Realistically, I suppose, this is fairly preposterous. But if you shift your angle of vision slightly and look upon the bar as a metaphorical way station and the spatting as a rowdy search for the answer to life's riddle, the play has a decided originality. You might call it a brawling Bronx spinoff of "No Exit." Flail as they may, checkmate is all these creatures can aspire to. Checkmate and maybe madness in a few more years.

April is already there. Periodically, she "goes Christmas." That is to say, she drifts off into a childlike world of Christmas carols from which only the bartender, disguising himself as a forgiving Santa Claus, can retrieve her. That, too, sounds preposterous in the telling, but as Nester and Grover Gardner play the moment, it is immensely touching.

I have my quibbles with London's staging, which by propelling the characters to all four corners of the Woolly Mammoth's summer quarters at the Washington Project for the Arts tends to tear holes in the play's unusual fabric. More than the others, Cassidy's performance suffers the consequences.

Cassidy is razor-sharp when it comes to a sense of finger-snapping combativeness, suggesting the chip on the shoulder, firing off the lippy retorts. But the character's soft underbelly is less readily apparent and London's direction doesn't allow us many opportunities to see it. Some potential poignance is getting overlooked here.

Jennifer Mendenhall, however, is triumphantly vulgar, as the brassy floozy with the cinched-in waist and a heart of, well, brass. And Howard Shalwitz, with the assistance of a luxuriant wig, plays her wandering stud with the proper mixture of swagger and befuddlement. If they patch up their differences and go off into the night, there are no sunsets here -- only the dying light of day that filters through the grimy windows at the WPA.

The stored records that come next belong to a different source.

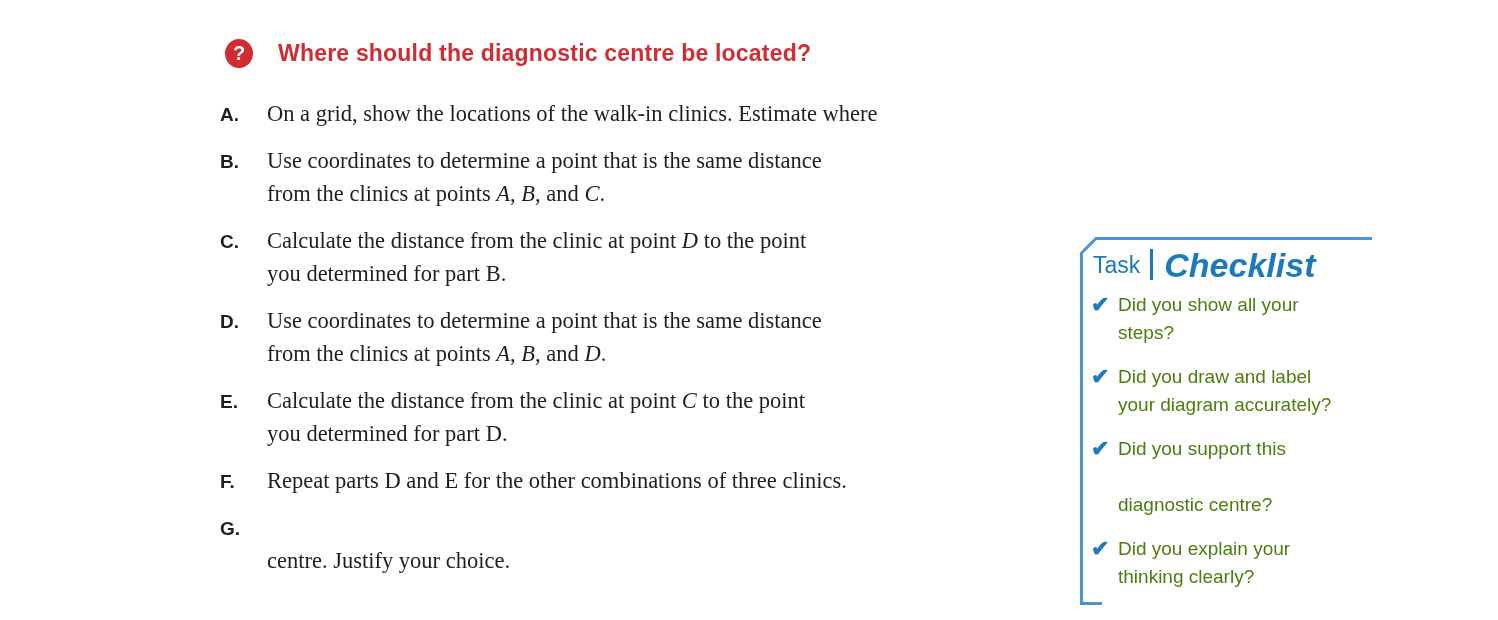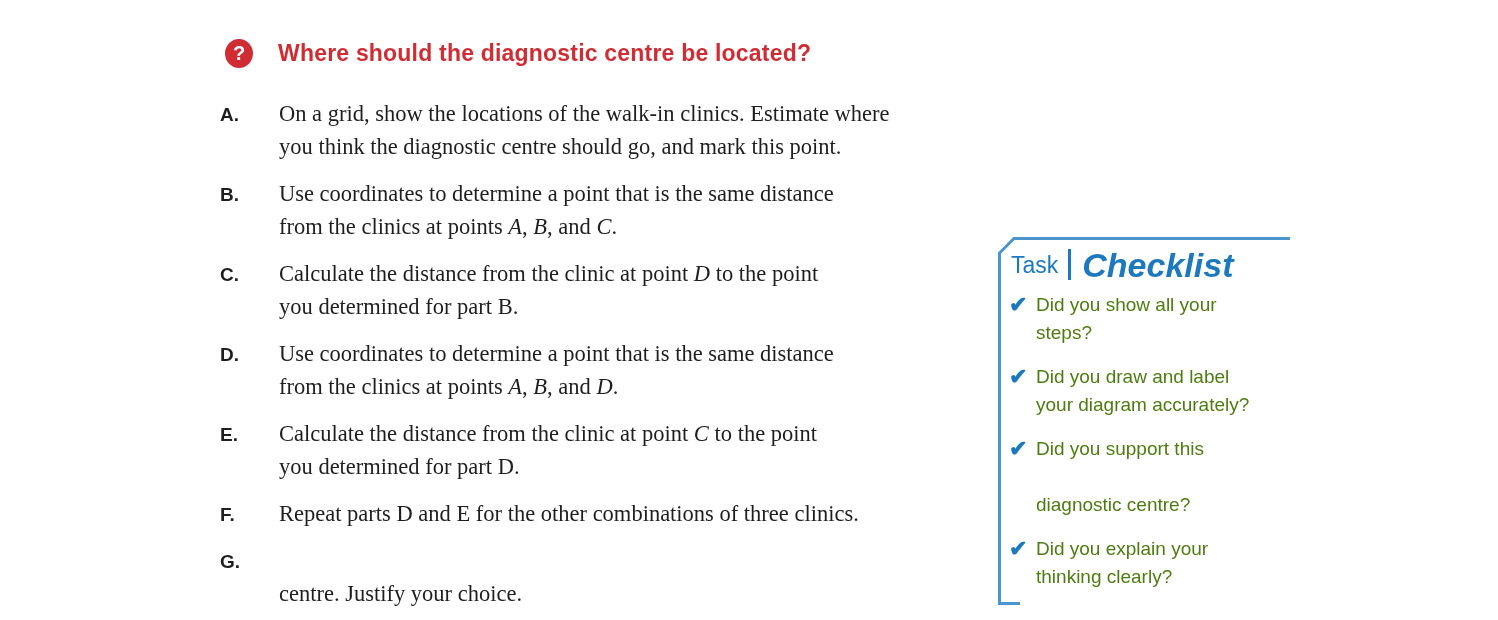"On a grid, show the" .step-text { margin-left: 12px -> none }
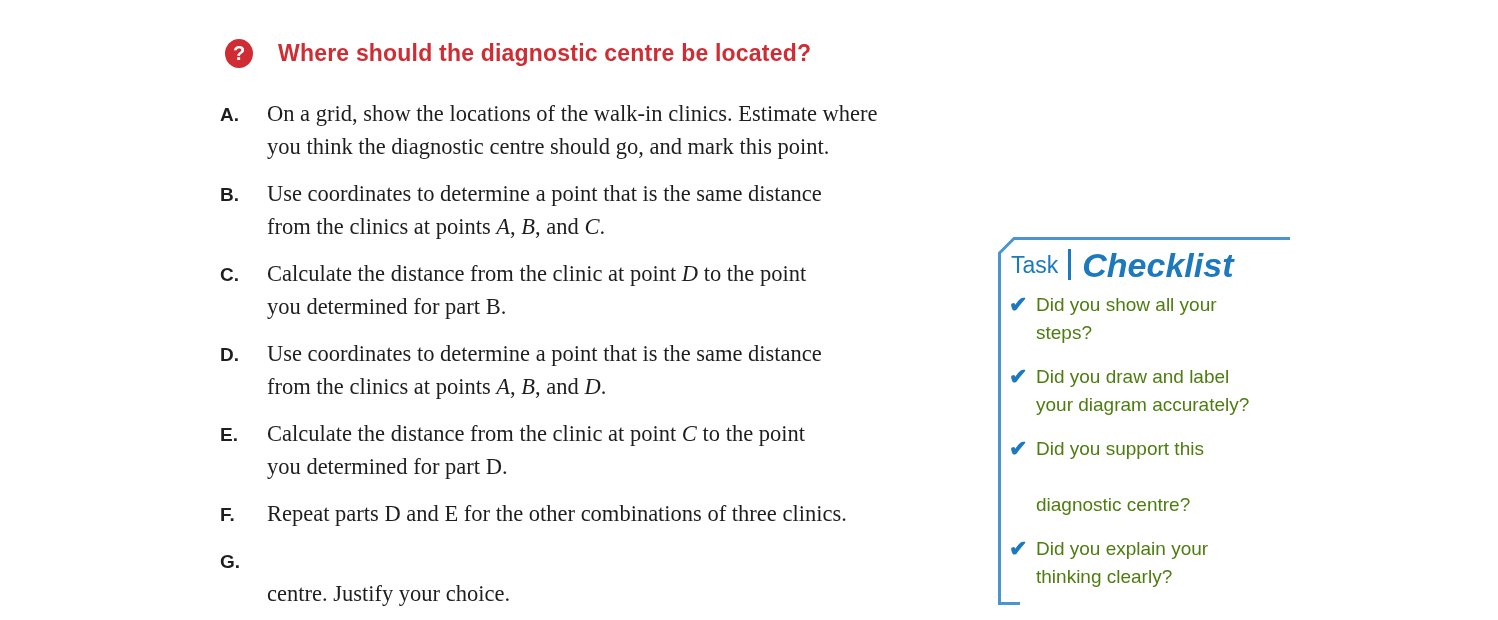"you think the diagnostic centre" span { html: <span>you think the diagnostic centre should go, and mark this point.</span> -> none }
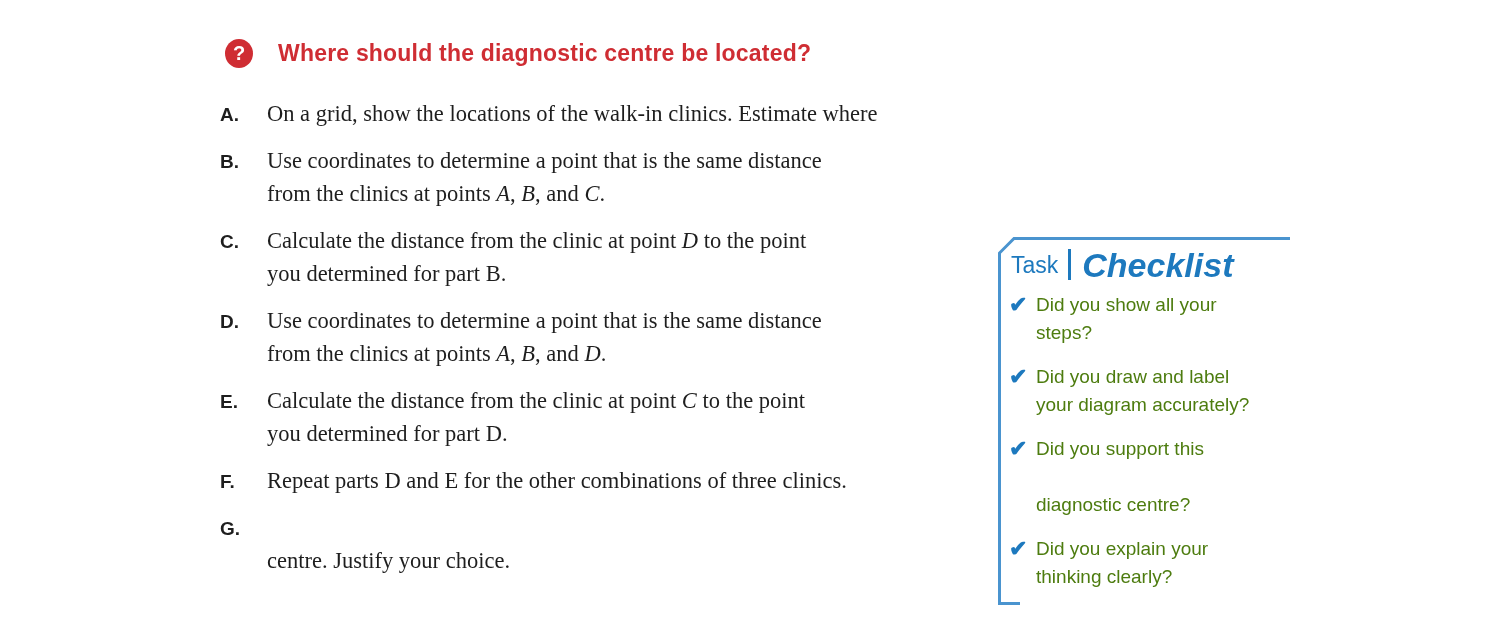"Task" .checklist-panel { left: 998px -> 1080px }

Meanwhile, Savage ends up as she began -- "sealed up like a jug of wine been lying in the ocean since the Romans." She has time to kill and time is killing her. The long wait has only just begun.

Savage in Limbo, by John Patrick Shanley. Directed by Todd London. Set and lighting, Lewis Folden; costumes, Peter J. Zakutansky; sound, Ric Cooper. With Grover Gardner, Mary Ellen Nester, Grainne Cassidy, Jennifer Mendenhall, Howard Shalwitz. Produced by the Woolly Mammoth Theatre at the Washington Project for the Arts. In repertory with "National Defense" through Aug. 30.